Note: Various chemical or mechanical treatments can be applied to create a desired surface topography and/or chemistry, and these will depend upon the nature of the experimental question to be addressed. In the example provided herein, one group of commercially pure titanium (cpTi) implants was subjected to grit-blasting (GB) - a subtractive process - to create a complex microtopography. Half of the implants were then further modified by the addition of calcium phosphate (CaP) nanocrystals to create a super imposed nanotopography (GB-DCD).

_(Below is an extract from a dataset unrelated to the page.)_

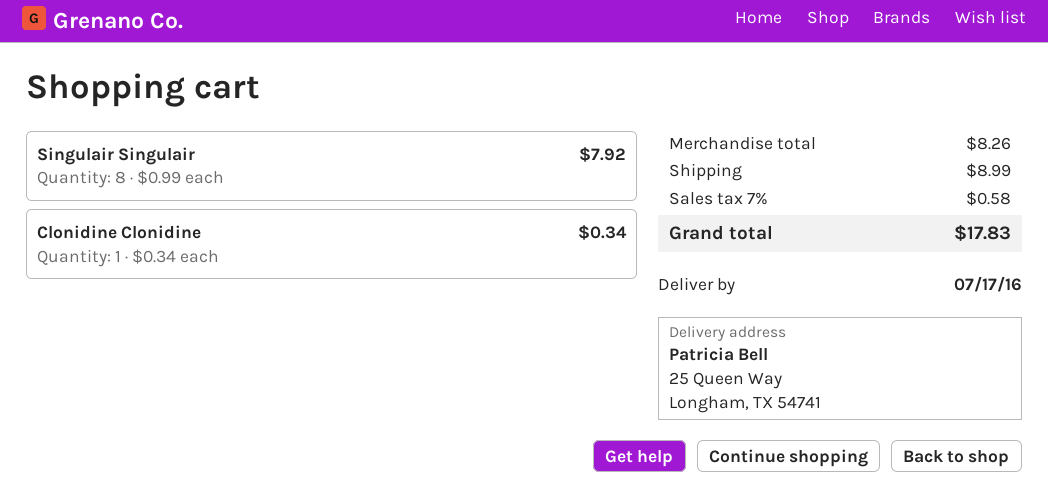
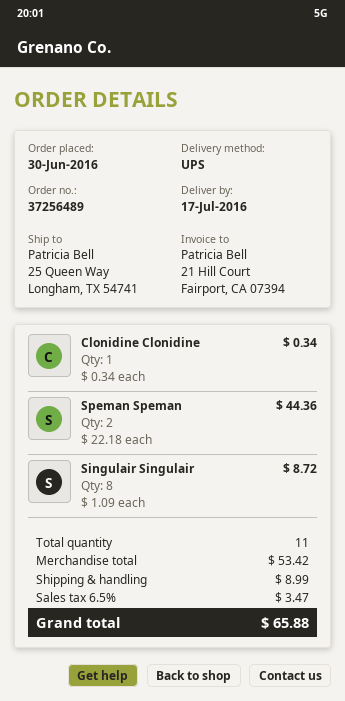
Singulair Singulair: 8 x 0.99 = 7.92 -> 8 x 1.09 = 8.72
Speman Speman: none -> 2 x 22.18 = 44.36
subtotal: 8.26 -> 53.42
tax: 7% = 0.58 -> 6.5% = 3.47
total: 17.83 -> 65.88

Note: When viewing the grit-blasted micro-surface, compared to the modified nano-surface, at 10,000X magnification, there is no obvious difference in surface characteristics. However, when viewed at 100,000X magnification, differences become quite obvious (Figure 2). It has been previously shown that such surface changes have profound effects on osteoconduction14.

2. Animal Model and Surgical Procedure

  1. Use young male Wistar rats (200-250 g) for this model. All procedures must be approved by local animal care committees. Allow animals free access to water and rat chow.
    Note: Wistar rats were selected for this procedure due to prior experience with this strain of rat, although other strains of rat could be employed. Access to food and water can be altered, depending on the nature of the experimental question being addressed.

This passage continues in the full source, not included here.